Jamie Dimon Asks: Do You Know Where Your Data Is?

JPMorgan Chase CEO Jamie Dimon And Detroit Mayor Duggan Discuss The Bank's Investment In Detroit
WASHINGTON, DC - APRIL 05: Jamie Dimon, chairman and CEO of JPMorgan Chase & Co., participates in a discussion on Detroit's economic recovery on April 5, 2016 in Washington, DC. JPMorgan Chase announced they will make a five-year, $125 million commitment to Detroit's economic recovery. (Photo by Mark Wilson/Getty Images)
Photo by Mark Wilson—Getty Images

Jamie Dimon, the top dog at the nation’s biggest bank seems an unlikely champion for protecting the little guy’s data, but he appears to be embracing that role with gusto.

The chairman and chief executive of JPMorgan Chase (JPM) devoted quite a bit of verbiage to the subject of how client data should be used in his letter to shareholders last month—and again on the latest episode of the Recode podcast posted on Monday morning.

The problem, he stressed in response to a question from Recode executive editor Kara Swisher, is not that consumers agree to give data to third parties in return for services, but that there is so little transparency on what that data is used for down the road.
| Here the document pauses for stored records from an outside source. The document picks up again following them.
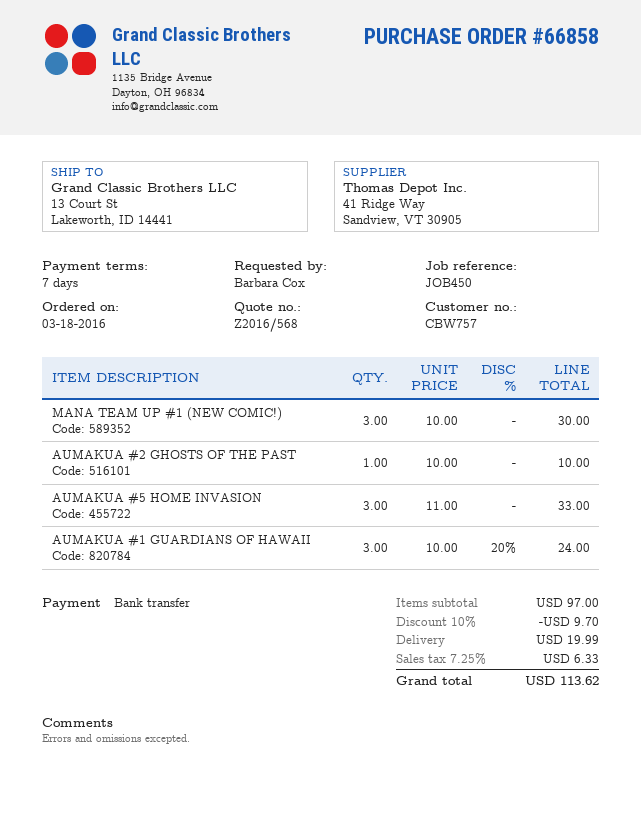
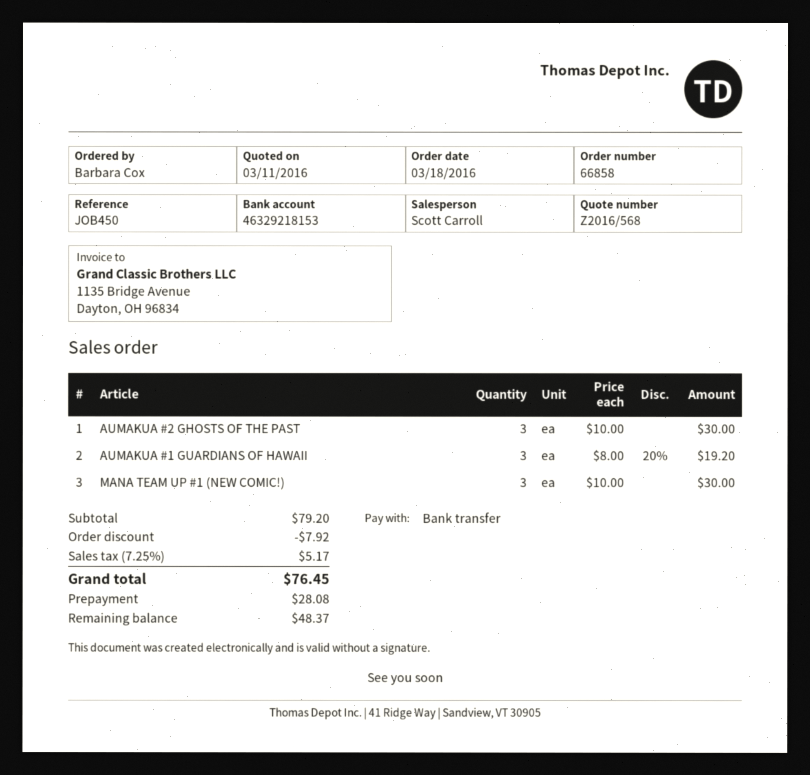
AUMAKUA #2 GHOSTS OF THE PAST: 1 x 10.00 = 10.00 -> 3 x 10.00 = 30.00
AUMAKUA #5 HOME INVASION: 3 x 11.00 = 33.00 -> none
AUMAKUA #1 GUARDIANS OF HAWAII: 3 x 10.00 - 20% = 24.00 -> 3 x 8.00 - 20% = 19.20
subtotal: 97.00 -> 79.20
discount: 9.70 -> 7.92
shipping: 19.99 -> none
tax: 7.25% = 6.33 -> 7.25% = 5.17
total: 113.62 -> 76.45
There are a couple of factors at play here. First, very few mortals actually read the terms and conditions they’re agreeing to before agreeing to them. Second, Dimon continued, is that it’s not clear many companies stick to those T&Cs anyway.

“Some people have been taking data for many years after you gave them permission and have stopped using the product,” Dimon remarked. “I don’t think clients understand what data’s being taken and how it’s being used.”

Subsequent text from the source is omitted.